A. RT-qPCR analysis of SPANX expression in melanoma patient-derived xenografts (PDX).

B. RT-qPCR and western blot analysis of SPANX expression in A375 cells transduced with empty vector (EV) or SPANX-targeting shRNA (n=3). C. A375 cells transduced with EV or SPANX-targeting shRNA were monitored for altered viability using a Cell Titer Glo luminescence-based kit (n=4). Statistical significance was assessed by two-way ANOVA with post hoc Tukey’s test, ***p-value < 0.001. D. Colony formation assay (left) and quantification (right) of A375 colony number following transduction with SPANX shRNA or EV control (n=3). E. Viability assay based on crystal violet staining of MM150922 cells transfected with control (ctrl) or SPANX-targeting siRNA (left) and quantification (right, upper) (n=3).
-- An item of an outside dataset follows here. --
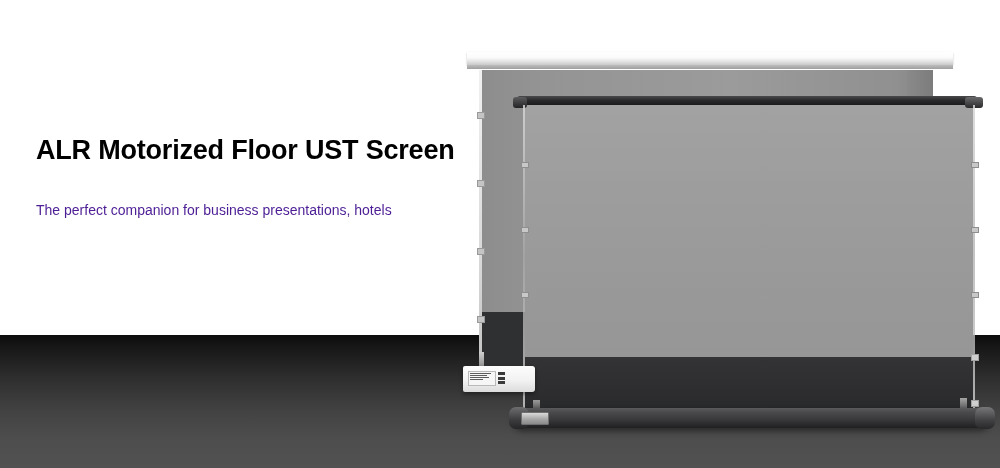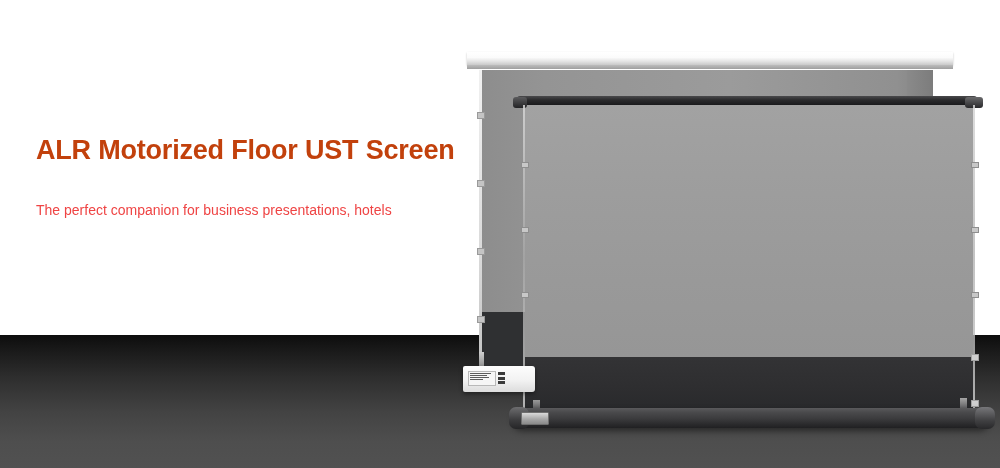"ALR Motorized Floor UST Screen" .headline { color: #c2410c -> #000000 }
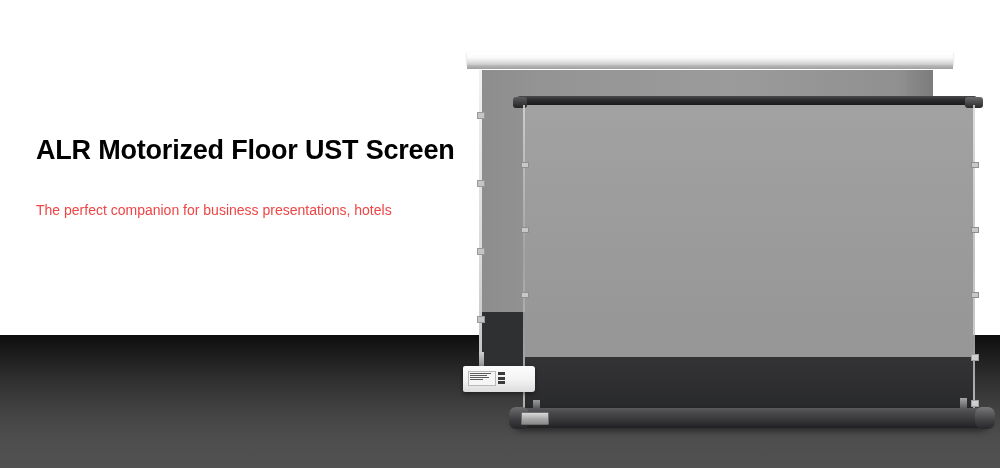"The perfect companion for business" .subcopy { color: #ef4444 -> #4c1d95 }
Statistical significance was assessed by Student’s t-test, *p-value < 0.05. (right, lower) Western blot analysis of SPANX expression in MM150922 cells transfected with ctrl or SPANX-targeting si-RNA. F. Western blot analysis of A375 cells transduced with EV (pLVX) or vector expressing SPANXA (A) or SPANXC (C). SPANX expression was evaluated 4 days after induction with doxycycline. G. Sphere formation assay of A375 cells transduced as in (F) and pre-treated for 3 days with doxycycline. (left) Representative pictures of the obtained spheroids. Scale bar: 100μm. (right) Calculation of sphere area 8 days after cell seeding (n=3, 6 spheres per independent experiment). Error bars represent means ± SEM. Statistical significance was assessed by one-way ANOVA with post hoc Tukey’s test, **p-value < 0.01, ***p-value < 0.001 in panels B, D and G.